# Who discovered the electric potential?

Wikipedia says that the magnetic vector potential was discovered by Neumann in 1845, by Weber in 1846 and Lord Kelvin in 1847. It does not mention who discovered the electric scalar potential.

Hence my question - who discovered the electric scalar potential?

(This question has been asked before on this site but only received an answer about the discovery of the gravitational potential.)

• "S.D. Poisson (1781—1840), in 1811, strongly inspired by Laplace, introduced a mathematical function to electrostatics whose gradient was numerically equal to the local electric intensity, or force per unit charge... George Green (1793—1841) of Nottingham, in 1828, invented the term ‘potential’ for the potential function and developed its mathematical properties much further", Roche, Applying the history of electricity in the classroom. Dec 13 '21 at 11:27
• I translated Poisson's first Memoire into English, available on my website here: histomathsci.blogspot.com/2021/04/… Dec 13 '21 at 13:38
• Second memoire translation is "forthcoming" (I haven't really put much time into it in the last few months...) Dec 13 '21 at 13:39

## 1 Answer

Poisson first introduced the scalar potential to electrostatics. He takes it as well-known that, given a force between particles obeying an inverse square law, you can obtain the components of the force by taking partial derivatives of a scalar function equal to the sum of charges divided by their respective distances to that point. He arrives at this from Laplace's work in gravitational potential, and the idea of scalar potential dates back earlier, to Daniel Bernoulli in 1738, as described in this answer about the gravitational potential. In Poisson's first Memoire [note: my own translation of the Memoire], he actually begins the analysis by saying:

(1) Let us consider first a given spheroid, coated in a fluid layer infinitely thin and of variable thickness; let us suppose that the molecules of this fluid repel each-other mutually in inverse proportion to the square of their separation, and let us attempt to determine the total action of the layer on one of these molecules, or more generally on a given point of space, taken outside or inside of the spheroid. We know that the components of the attraction or the repulsion which a body exerts on a given point, are expressed by the partial differences* of a certain function of the coordinates of this point, which is to say, of the function which represents the sum of the molecules of the body, divided by their respective distances to the given point: let us designate this sum by V , relative to the fluid layer which we are considering, and let us determine the value of V as a function of the coordinates of a given point in space.
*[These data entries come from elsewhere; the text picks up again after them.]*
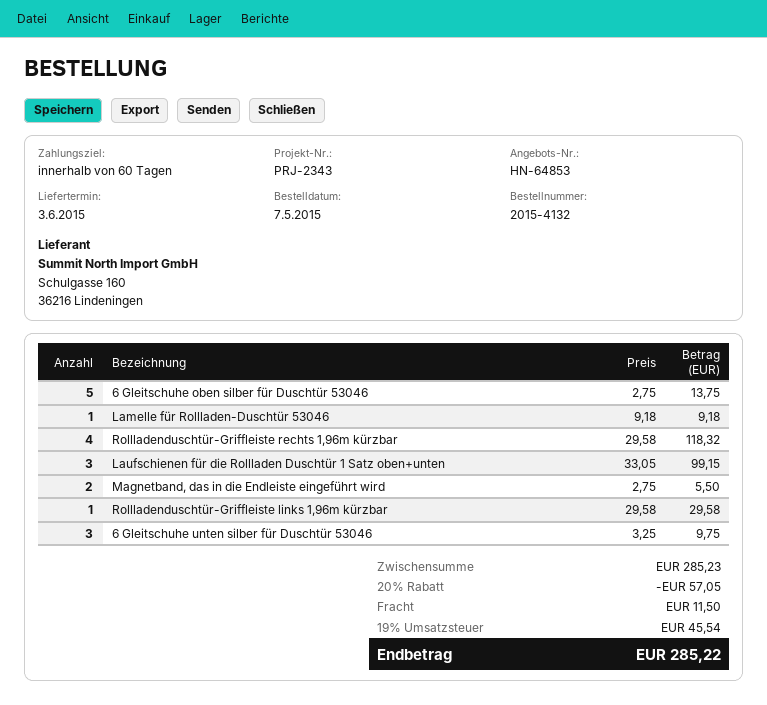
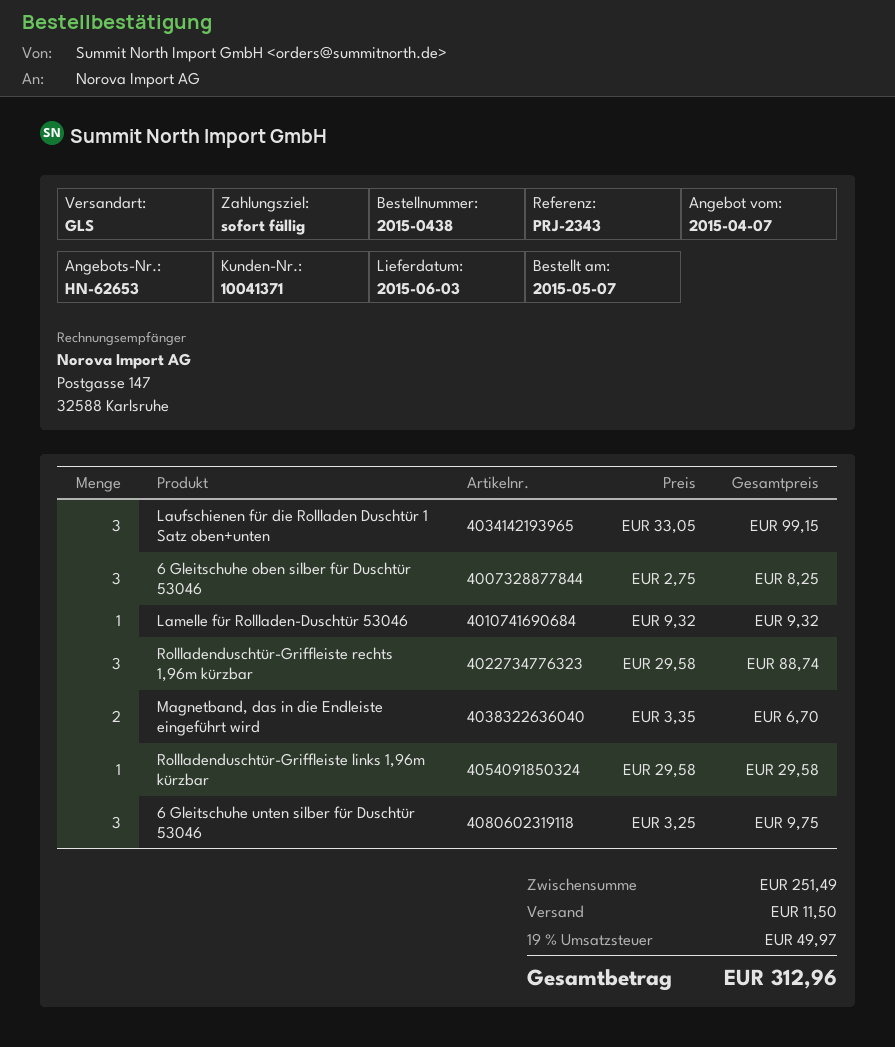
quote number: HN-64853 -> HN-62653
order number: 2015-4132 -> 2015-0438
payment terms: 60 days -> on receipt
6 Gleitschuhe oben silber für Duschtür 53046: 5 x 2.75 = 13.75 -> 3 x 2.75 = 8.25
Lamelle für Rollladen-Duschtür 53046: 1 x 9.18 = 9.18 -> 1 x 9.32 = 9.32
Rollladenduschtür-Griffleiste rechts 1,96m kürzbar: 4 x 29.58 = 118.32 -> 3 x 29.58 = 88.74
Magnetband, das in die Endleiste eingeführt wird: 2 x 2.75 = 5.50 -> 2 x 3.35 = 6.70
subtotal: 285.23 -> 251.49
discount: 20% = 57.05 -> none
tax: 19% = 45.54 -> 19% = 49.97
total: 285.22 -> 312.96

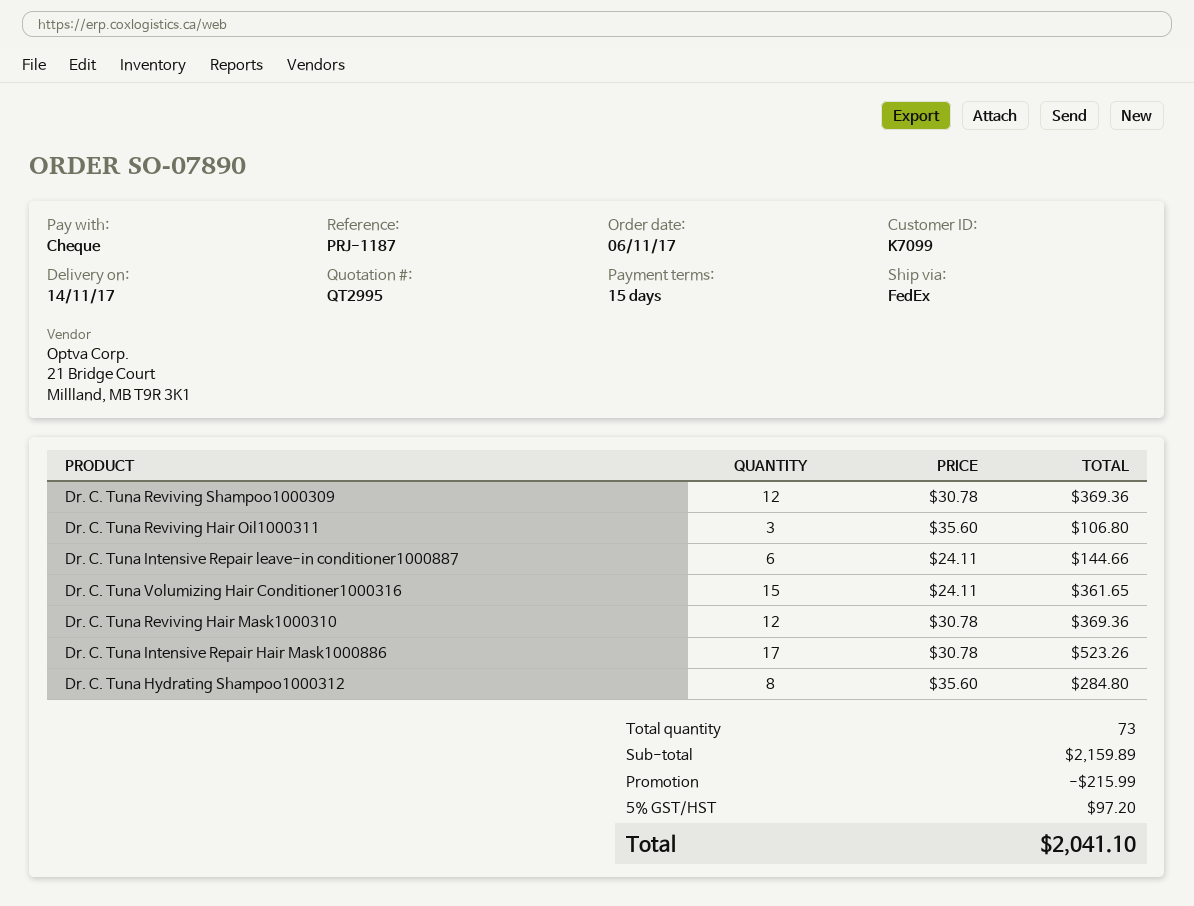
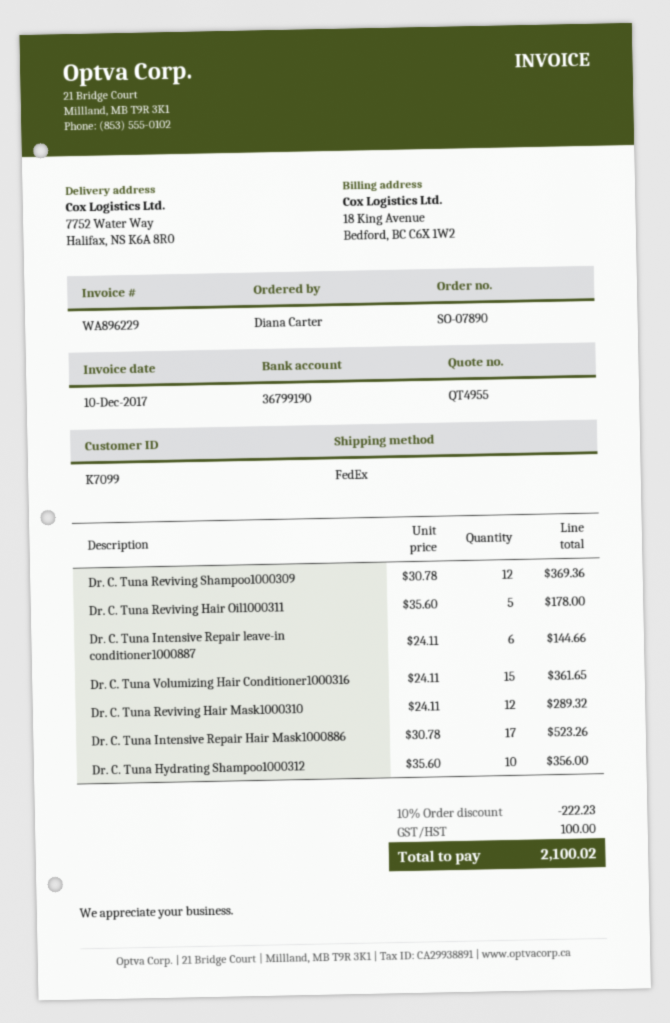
quote number: QT2995 -> QT4955
Dr. C. Tuna Reviving Hair Oil1000311: 3 x 35.60 = 106.80 -> 5 x 35.60 = 178.00
Dr. C. Tuna Reviving Hair Mask1000310: 12 x 30.78 = 369.36 -> 12 x 24.11 = 289.32
Dr. C. Tuna Hydrating Shampoo1000312: 8 x 35.60 = 284.80 -> 10 x 35.60 = 356.00
discount: 215.99 -> 222.23
tax: 97.20 -> 100.00
total: 2041.10 -> 2100.02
* differences partielles, meaning partial derivatives

In modern notation, let $$q$$ be the charge of a "molecule" of electricity, and $$\mathbf{r}_i$$ be the position vector of a given molecule, and suppose we want to find the force at a point $$\mathbf{r}$$ due to all molecules. What Poisson is saying is, given a function $$V$$ defined as: $$V(\mathbf{r})=\sum_i \frac{q}{|\mathbf{r_i}-\mathbf{r}|},$$ we can obtain the force vector $$\mathbf{F}$$ per unit charge at $$\mathbf{r}$$ by taking the gradient of $$V$$, i.e. we obtain the electric field $$\mathbf{E}(\mathbf{r})$$, $$\mathbf{E}(\mathbf{r}) = \nabla V.$$

Poisson goes on to derive the electric potential between two spheres of different radii separated by large and small distances. His derivation of the potential between two spheroids is clearly the main subject of his Memoires, and his use of the potential is just a mathematical tool he introduces in his assumptions, so while he was the first to apply the concept of scalar potential to electrostatics, it's also worth noting that he had little to do with the origin of the concept of potential itself. George Green's work in An Essay on the Application of Mathematical Analysis to the Theories of Electricity and Magnetism (1828) (described on Wikipedia, and available on Google Books) was far more important in the development of the theory of potentials, for introducing a number of significant results, which now bear his name.